Construction and application of predictive model of secondary mild cognitive impairment in patients with painful diabetic neuropathy
10.3760/cma.j.issn.1673-4904.2017.09.008
- VernacularTitle:构建痛性糖尿病神经病变患者继发轻度认知功能障碍的预测模型及应用性分析
- Author:
Chun ZHANG
;
Jiang ZHAN
;
Xuezhang QI
;
Jing SHAO
;
Meng ZHAO
;
Yubao WANG
- Keywords:
Diabetes mellitus;
type 2;
Diabetic neuropathies;
Cognition disorders;
Forecasting
- From:
Chinese Journal of Postgraduates of Medicine
2017;40(9):795-799
- CountryChina
- Language:Chinese
-
Abstract:
Objective To build predictive model of secondary mild cognitive impairment (MCI) in patients with painful diabetic neuropathy (PDN), and analyze its apply. Methods The patients with PDN were consecutively selected from March 2013 to March 2016. The relevant clinical data were recorded, and the patients were followed up for 1 year.

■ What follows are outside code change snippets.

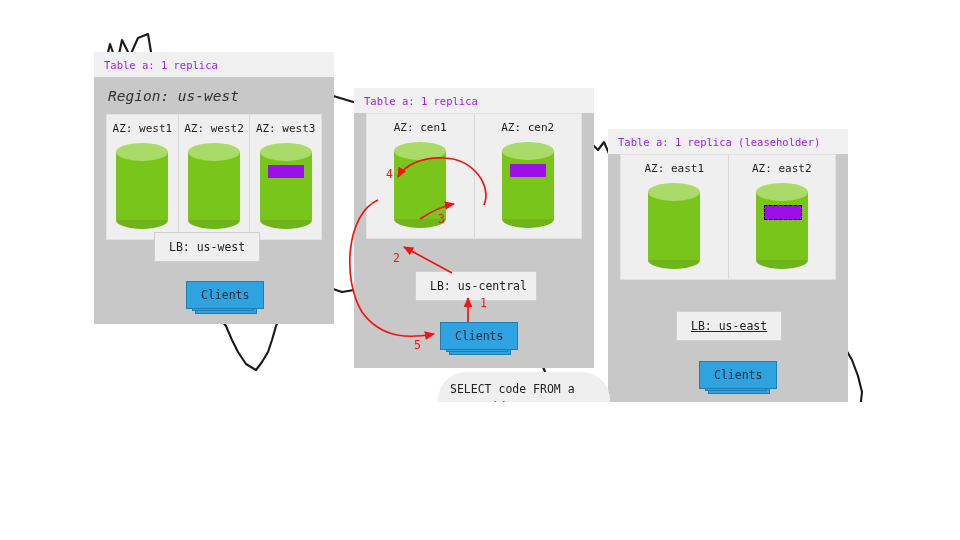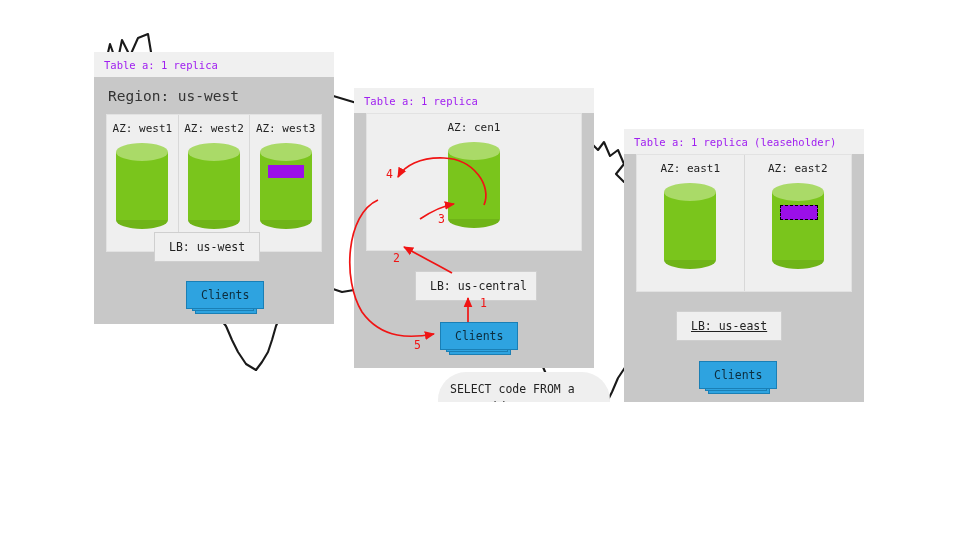--- a/index.html
+++ b/index.html
@@ -39,6 +39,7 @@
     font-size: 14.5px;
     padding: 11px 0 10px 14px;
     white-space: nowrap;
+    font-style: italic;
   }
   .az-row {
     display: flex;

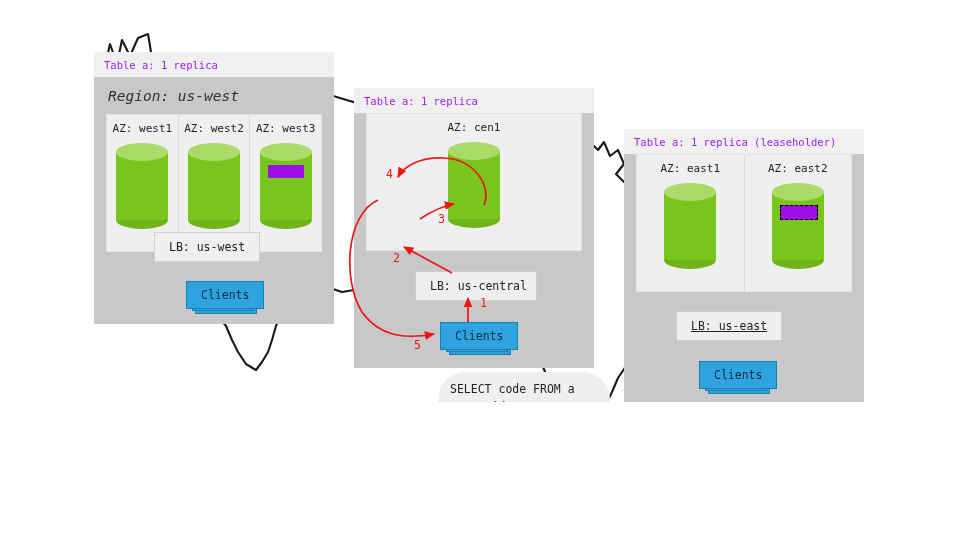--- a/index.html
+++ b/index.html
@@ -49,7 +49,7 @@
   }
   .az {
     flex: 1 1 0;
-    padding: 7px 0 22px 0;
+    padding: 7px 0 10px 0;
     text-align: center;
     position: relative;
   }

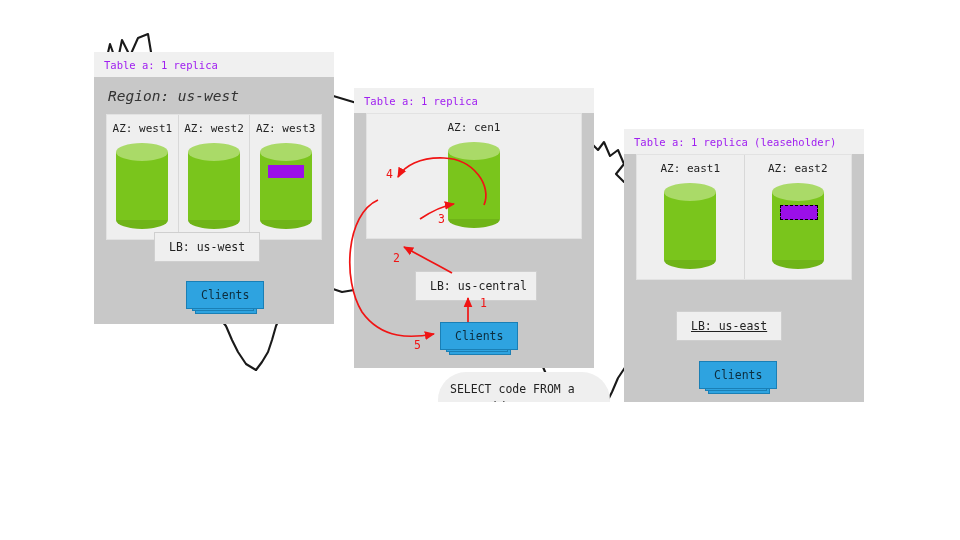--- a/index.html
+++ b/index.html
@@ -301,6 +301,17 @@
         </div>
       </div>
 
+      <div class="az">
+        <div class="az-label">AZ: cen2</div>
+        <div class="cyl-wrap" style="width:52px; height:86px;">
+          <div class="cyl">
+            <div class="cyl-bottom"></div>
+            <div class="cyl-body"></div>
+            <div class="cyl-top"></div>
+            <div class="replica" style="left:8px; top:22px; width:36px; height:13px;"></div>
+          </div>
+        </div>
+      </div>
 
 
     </div>

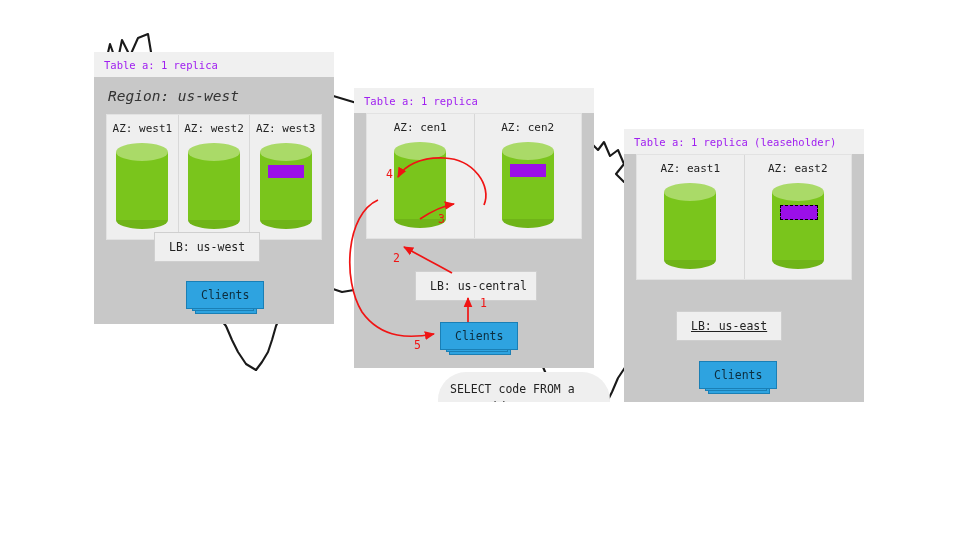--- a/index.html
+++ b/index.html
@@ -331,7 +331,7 @@
 WHERE id = 6
 AS OF SYSTEM TIME ...;</div>
 
-  <div class="region" style="left:624px; top:129px; width:240px; height:288px;">
+  <div class="region" style="left:608px; top:129px; width:240px; height:288px;">
     <div class="region-banner">Table a: 1 replica (leaseholder)</div>
     <div class="az-row">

According to the results of follow-up, secondary MCI risk indicators were predicted, and the time window of adverse outcomes event was validated. Results A total of 82 PDN patients completed the study, and secondary MCI occurred in 16 cases. Sixty-six cases had not secondary MCI. The Cox regression model multivariate analysis results showed that the independent influencing factors of secondary MCI was course of PDN, brief pain inventory (BPI) score and neuron-specific enolase (NSE) in patients with PDN (HR = 1.238, 1.336 and 1.450; P<0.05). The secondary time window of the MCI in PDN patients with the course of PDN ≥3.367 years, BPI score≥4.704 scores and NSE ≥ 7.420 μg/L was shorter, in whom BPI score and NSE had a higher evaluation ability. Conclusions The courses of PDN, BPI score and NSE are independent influencing factors of secondary MCI in PDN patients, and the BPI score≥4.704 scores and NSE≥7.420μg/L have a higher evaluation ability.